[Opening The data section]
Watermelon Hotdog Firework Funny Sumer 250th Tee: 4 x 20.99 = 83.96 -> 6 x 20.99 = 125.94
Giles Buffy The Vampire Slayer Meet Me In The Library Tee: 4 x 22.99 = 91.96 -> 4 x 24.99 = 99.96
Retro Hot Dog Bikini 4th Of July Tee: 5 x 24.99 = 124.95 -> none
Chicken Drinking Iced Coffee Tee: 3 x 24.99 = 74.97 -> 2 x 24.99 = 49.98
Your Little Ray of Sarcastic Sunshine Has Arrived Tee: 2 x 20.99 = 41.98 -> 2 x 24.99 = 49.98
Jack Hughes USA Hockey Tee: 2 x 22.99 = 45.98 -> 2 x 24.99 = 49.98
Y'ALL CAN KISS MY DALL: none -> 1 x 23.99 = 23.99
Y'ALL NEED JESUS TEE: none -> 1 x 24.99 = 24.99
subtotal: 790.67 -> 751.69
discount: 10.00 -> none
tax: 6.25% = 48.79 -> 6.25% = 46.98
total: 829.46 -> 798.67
[Closing The data section]
### Exercise details
The task calls for each record to be returned verbatim.

### Response below
Watermelon Hotdog Firework Funny Sumer 250th Tee: 4 x 20.99 = 83.96 -> 6 x 20.99 = 125.94
Giles Buffy The Vampire Slayer Meet Me In The Library Tee: 4 x 22.99 = 91.96 -> 4 x 24.99 = 99.96
Retro Hot Dog Bikini 4th Of July Tee: 5 x 24.99 = 124.95 -> none
Chicken Drinking Iced Coffee Tee: 3 x 24.99 = 74.97 -> 2 x 24.99 = 49.98
Your Little Ray of Sarcastic Sunshine Has Arrived Tee: 2 x 20.99 = 41.98 -> 2 x 24.99 = 49.98
Jack Hughes USA Hockey Tee: 2 x 22.99 = 45.98 -> 2 x 24.99 = 49.98
Y'ALL CAN KISS MY DALL: none -> 1 x 23.99 = 23.99
Y'ALL NEED JESUS TEE: none -> 1 x 24.99 = 24.99
subtotal: 790.67 -> 751.69
discount: 10.00 -> none
tax: 6.25% = 48.79 -> 6.25% = 46.98
total: 829.46 -> 798.67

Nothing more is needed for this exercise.